We temporarily put everything in the adjacent room. (And this is only half of the stuff that was in there.)  Separating and stacking the artwork vertically was an improvement in itself.  Now, most of these artworks were either left from previous art shows, classes, or were excess sales gallery pieces.  However, yes- we did find a few important works of art that were nestled amongst the piles.  (And a trombone!)  We were sorting things as we could, but technically a better way of doing something like this is cataloging everything.  However, the director (and my current boss) was able to help us make decisions on the keep/toss/oh crap lets put this valuable piece of art somewhere safer.

 <--- In order to make sure the building retained it's landmark status we kept a continual photo documention. The trim and window treatments were of the New Bauhaus design, so i had to label and catalouge all these pieces of the wall.  (I even made a nice little diagram to go with it.) The idea is that as long as we kept the pieces and documented their placement, that someone could reinstall/recreate it later if necessary.

Demolition.  Yes, it's fun... for about the first 15 minutes.  We had to be careful enough to save the important pieces of trim, and forceful enough to take down loads of plaster and lath.  After a few hours of tearing down walls, scooping up bags of plaster, carrying it down two flights of stairs, bundleing up lath and carrying THAT down two flights of stairs... well, ya get tired.
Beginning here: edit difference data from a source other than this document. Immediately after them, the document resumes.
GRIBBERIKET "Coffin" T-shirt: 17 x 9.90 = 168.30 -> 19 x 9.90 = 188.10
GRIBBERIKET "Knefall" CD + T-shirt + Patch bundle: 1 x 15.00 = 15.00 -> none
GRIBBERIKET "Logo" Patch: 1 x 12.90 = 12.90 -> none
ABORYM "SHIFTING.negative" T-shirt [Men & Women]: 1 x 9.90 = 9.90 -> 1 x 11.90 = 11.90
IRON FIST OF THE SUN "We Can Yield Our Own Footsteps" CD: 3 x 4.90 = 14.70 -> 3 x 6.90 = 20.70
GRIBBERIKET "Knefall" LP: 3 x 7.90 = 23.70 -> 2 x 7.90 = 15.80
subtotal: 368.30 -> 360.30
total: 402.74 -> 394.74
NOT to mention the squirrel fiasco.  There were also cases of black boogers and crazy hair nests of disgusting proportions that occurred.  (Yes we were taking precautions by wearing the face masks and i'm mostly certain there was no asbestos... and that we don't have lead poisoning from old paint...)  
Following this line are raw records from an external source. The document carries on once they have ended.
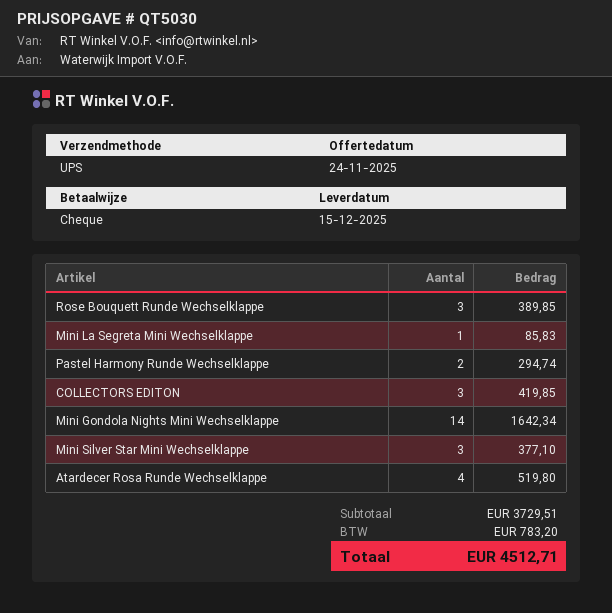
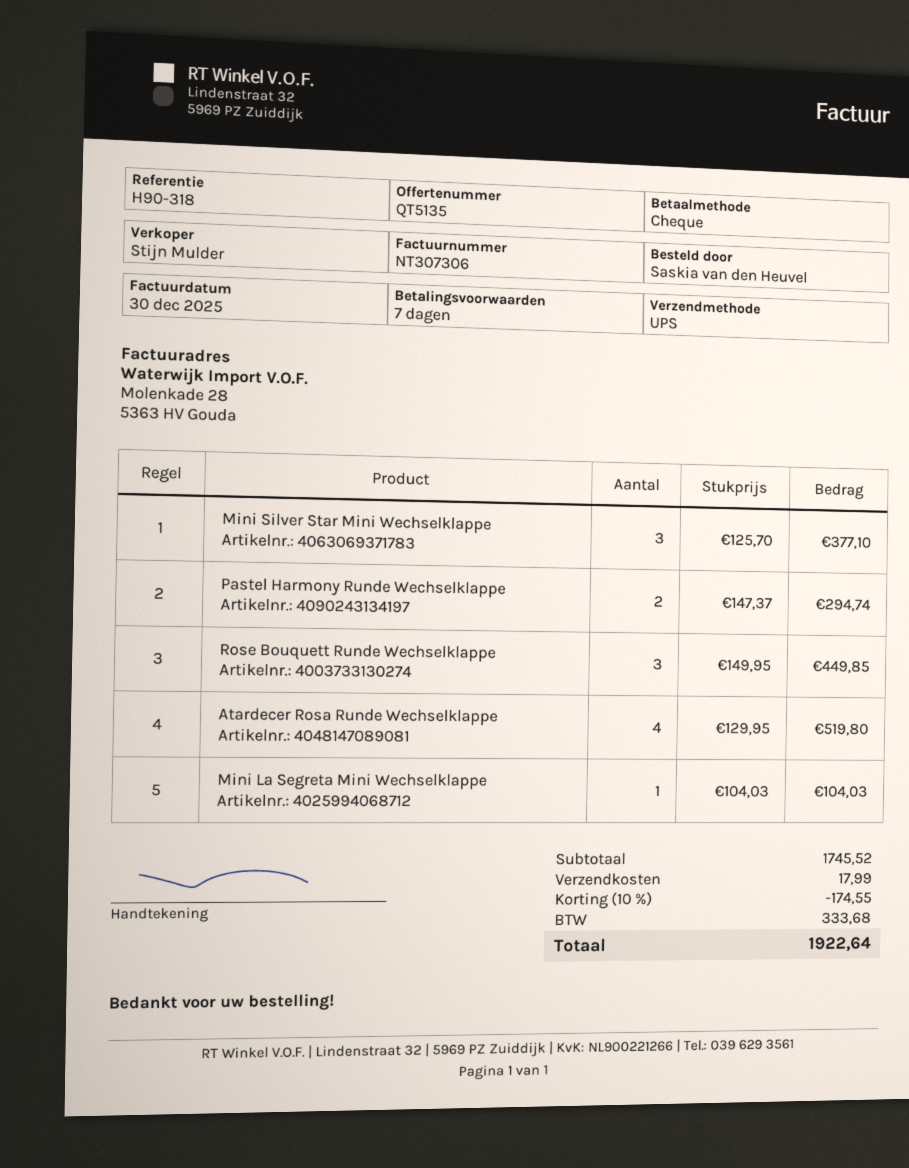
quote number: QT5030 -> QT5135
Rose Bouquett Runde Wechselklappe: 3 for 389.85 -> 3 for 449.85
Mini La Segreta Mini Wechselklappe: 1 for 85.83 -> 1 for 104.03
COLLECTORS EDITON: 3 for 419.85 -> none
Mini Gondola Nights Mini Wechselklappe: 14 for 1642.34 -> none
subtotal: 3729.51 -> 1745.52
discount: none -> 10% = 174.55
shipping: none -> 17.99
tax: 783.20 -> 333.68
total: 4512.71 -> 1922.64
We had to build one of the walls out 1/4" and tetris pieces of insulation around several obstacles.  (Of course nothing is square and all the studs are oddly spaced- complications of an old building.)  We even installed a covering of plastic for moisture resistance.

 After months of preparation, hours of hard work, and working in scorching +85 degree weather with no A/C... the room was completed.  Drywall and all!  (Plus some handy trim work, and crazy gap caulking.)  This is a project nonchalantly gets mentioned as part of our tour of the building.  It opens the conversation about how the center is expanding it's collaborative efforts with other schools and organizations.  It marks the beginning of my involvement (which later lead to employment) with this place and helped solidify my interests in working with non-profits and the communities they serve.  (Re)store was an atypical way for me to be introduced to the center, and brought up a lot of questions about what "art" can be.  At the conclusion to the project, the only answer i had to anything was that "community" is not just a physical and local entity, but rather an expansive act of adoption and ownership.